*** Begin section ***
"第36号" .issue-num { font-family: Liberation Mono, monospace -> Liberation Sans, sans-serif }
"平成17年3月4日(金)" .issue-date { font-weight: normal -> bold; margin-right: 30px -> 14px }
*** End section ***
*** Begin section ***
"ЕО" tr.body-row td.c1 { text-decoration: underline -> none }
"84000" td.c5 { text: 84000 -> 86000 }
*** End section ***
*** Begin section ***
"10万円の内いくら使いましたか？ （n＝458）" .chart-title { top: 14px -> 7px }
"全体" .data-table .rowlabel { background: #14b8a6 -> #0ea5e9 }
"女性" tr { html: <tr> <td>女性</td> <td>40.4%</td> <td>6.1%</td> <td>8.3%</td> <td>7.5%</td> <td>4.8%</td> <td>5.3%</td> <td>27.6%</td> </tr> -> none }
*** End section ***
INSTRUCTIONS FOR THE TASK —
Show every line of the material that includes the string "font".

ANSWER SPACE —
"第36号" .issue-num { font-family: Liberation Mono, monospace -> Liberation Sans, sans-serif }
"平成17年3月4日(金)" .issue-date { font-weight: normal -> bold; margin-right: 30px -> 14px }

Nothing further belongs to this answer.